PANDEMIA PÕE RS EM ESTADO DE CAOS SANITÁRIO
Data da postagem: 25 Fev 2021

Os últimos dados revelam que estamos em estado de caos sanitário. Hospitais abarrotados, recorde de internações, filas em UPAs e Postos de Saúde, elevação do número de mortes, que no País superam 250 mil em um ano.
Em meio a isso, prefeitos e empresários insistem no abrandamento de medidas essenciais. Na contramão do recomendado pela ciência e pelo bom senso. O agravamento da situação forçou governador Eduardo Leite a anunciar no fim da tarde desta quinta-feira (5), em reunião virtual com a Federação da Associação de Municípios do Rio Grande do Sul (Famurs) a decisão de suspender temporariamente a cogestão no modelo de distanciamento controlado.

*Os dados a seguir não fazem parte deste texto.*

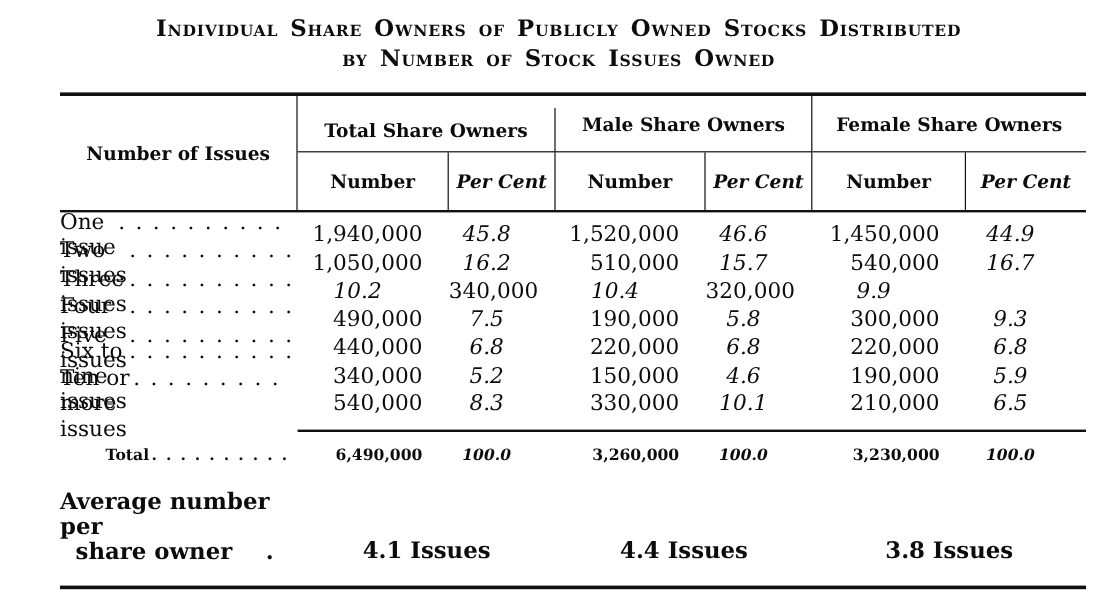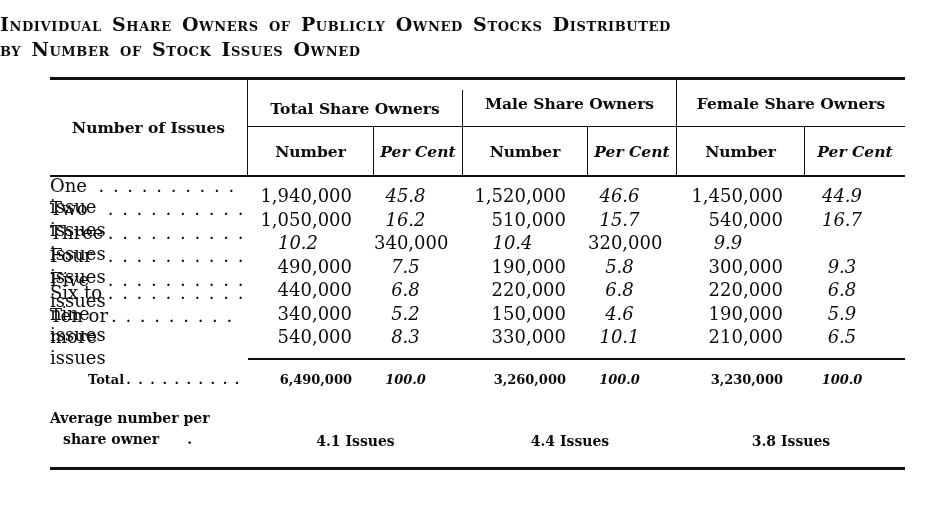--- a/index.html
+++ b/index.html
@@ -13,7 +13,7 @@
   
   .title {
     position:absolute; top:12px; left:0; width:100%;
-    text-align:left; font-weight:700; font-variant:small-caps;
+    text-align:center; font-weight:700; font-variant:small-caps;
     font-size:19px; line-height:25px; letter-spacing:0.6px; word-spacing:3px;
   }
 

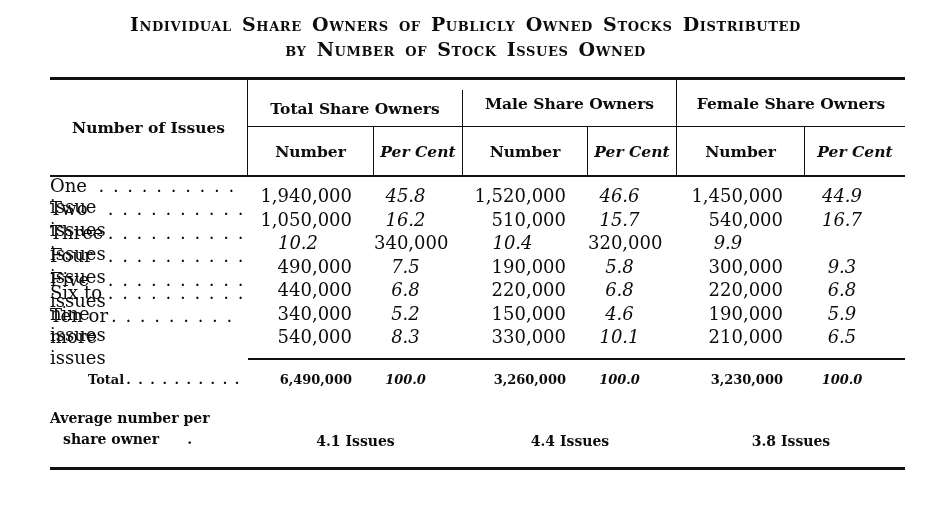--- a/index.html
+++ b/index.html
@@ -61,7 +61,7 @@
   
   .avg {
     display:grid; grid-template-columns:198px 215px 214px 228px;
-    margin-top:15px; font-weight:700; font-size:14px;
+    margin-top:15px; font-weight:700; font-size:19px;
   }
   .avg-stub { line-height:21px; }
   .avg-stub .l2 { padding-left:13px; }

As medidas entram em vigor a partir deste sábado (27). Assim, as cidades que estão nas 11 regiões classificadas em bandeira preta e tomaram medidas mais flexíveis do que as estabelecidas nesta faixa, como Porto Alegre, terão de aumentar suas restrições.
Inicialmente, a norma, que traz consigo restrições rigorosas de circulação de pessoas, valerá por uma semana.
O governador gaúcho tomou a atitude pressionado pelos gestores da área da saúde que apresentarram dados terríveis. Até o final da tarde desta quinta-feira há 11 regiões do mapa da covid-19 em bandeira preta, de altíssimo risco, com regras que as aproximam de um lockdown. Para a classificação desta sexta-feira, a tendência é de que mais regiões sejam alçadas à etiqueta mais grave, a preta. - Já que o Presidente e o Ministro da Saúde são omissos e desdenham dos perigos que vivemos, resultando numa vacinação pífia, o Estado têm que atuar com braço forte, afirma o presidente da Fessergs, Sérgio Arnoud.
O que significa a suspensão da cogestão
As prefeituras não poderão mais adotar critérios próprios e passará a valer a bandeira preta pelo menos em 11 regiões da covid-19, incluindo Porto Alegre, de acordo com a última rodada de classificação. A classificação preta é de risco altíssimo e prevê as normas mais restritivas.